### TASK DESCRIPTION
In your copy of the data, include no pictures and alter nothing else.

────────────────

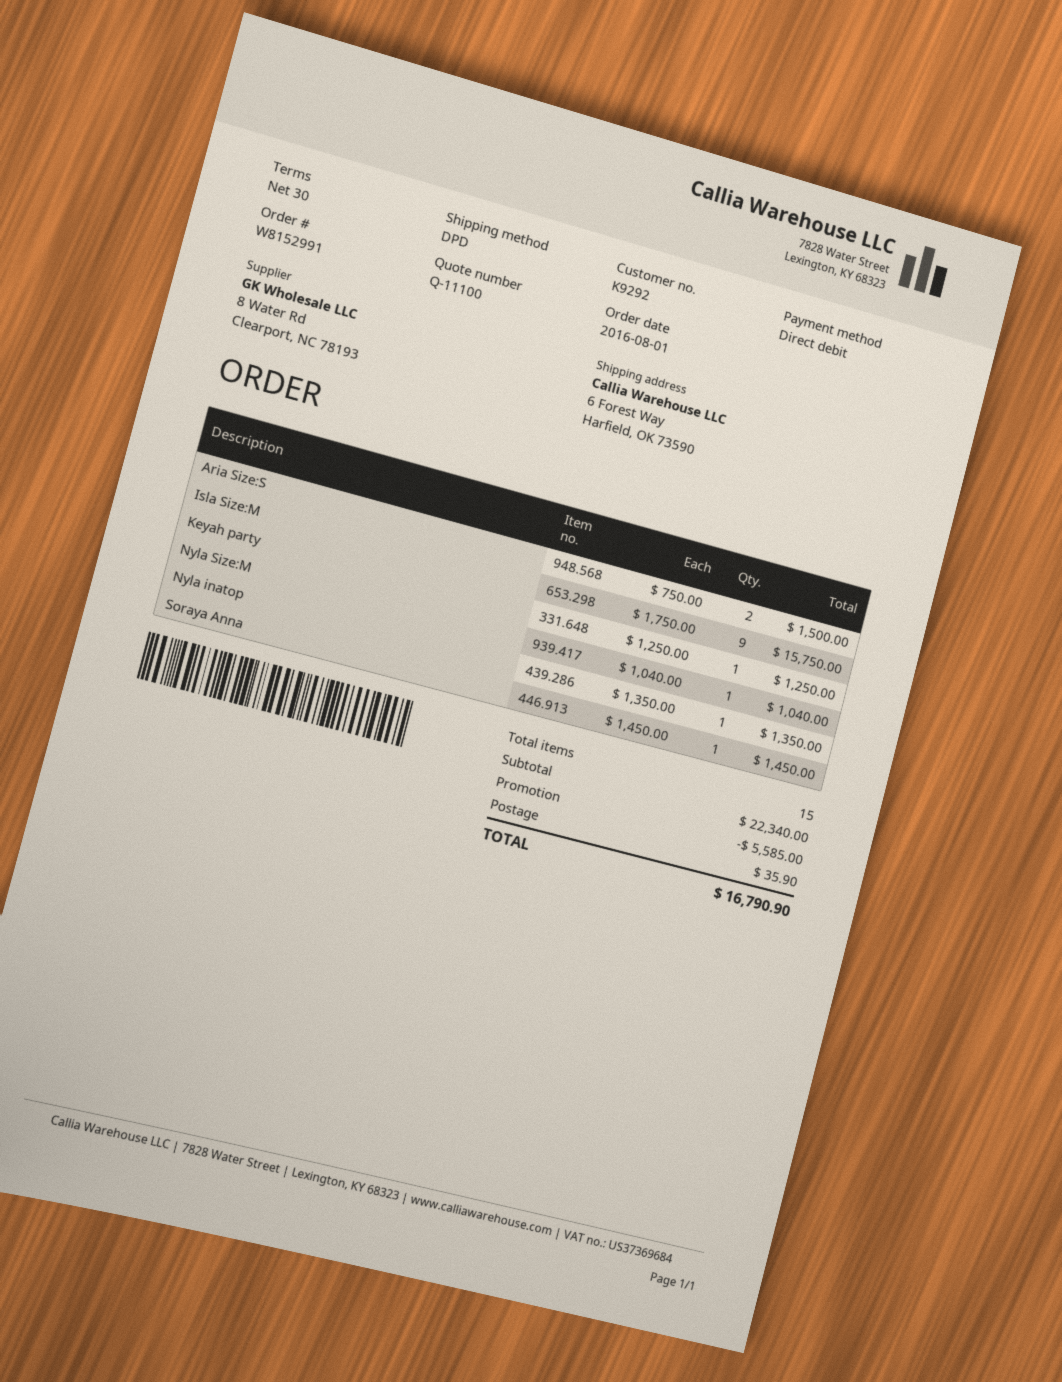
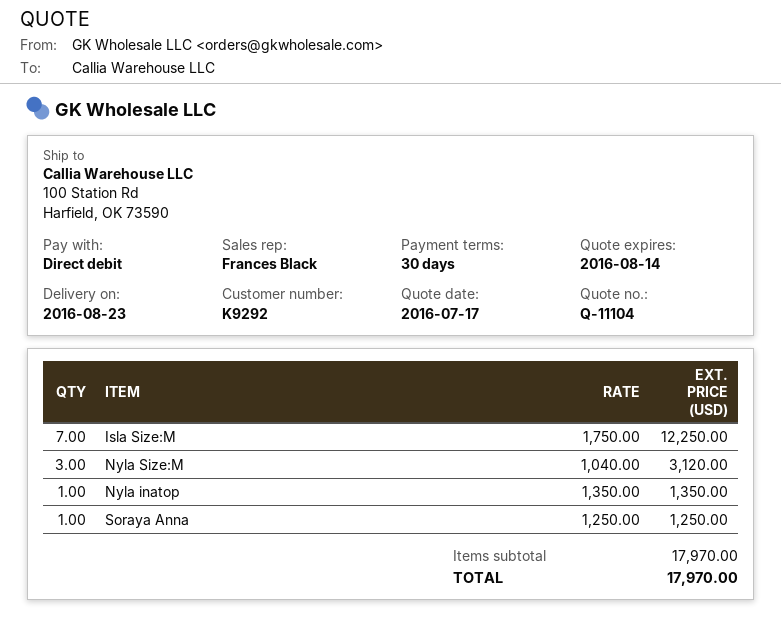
quote number: Q-11100 -> Q-11104
ship to: 6 Forest Way, Harfield, OK 73590 -> 100 Station Rd, Harfield, OK 73590
Aria Size:S: 2 x 750.00 = 1500.00 -> none
Isla Size:M: 9 x 1750.00 = 15750.00 -> 7 x 1750.00 = 12250.00
Keyah party: 1 x 1250.00 = 1250.00 -> none
Nyla Size:M: 1 x 1040.00 = 1040.00 -> 3 x 1040.00 = 3120.00
Soraya Anna: 1 x 1450.00 = 1450.00 -> 1 x 1250.00 = 1250.00
subtotal: 22340.00 -> 17970.00
discount: 5585.00 -> none
shipping: 35.90 -> none
total: 16790.90 -> 17970.00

────────────────

### EXERCISE ANSWER
quote number: Q-11100 -> Q-11104
ship to: 6 Forest Way, Harfield, OK 73590 -> 100 Station Rd, Harfield, OK 73590
Aria Size:S: 2 x 750.00 = 1500.00 -> none
Isla Size:M: 9 x 1750.00 = 15750.00 -> 7 x 1750.00 = 12250.00
Keyah party: 1 x 1250.00 = 1250.00 -> none
Nyla Size:M: 1 x 1040.00 = 1040.00 -> 3 x 1040.00 = 3120.00
Soraya Anna: 1 x 1450.00 = 1450.00 -> 1 x 1250.00 = 1250.00
subtotal: 22340.00 -> 17970.00
discount: 5585.00 -> none
shipping: 35.90 -> none
total: 16790.90 -> 17970.00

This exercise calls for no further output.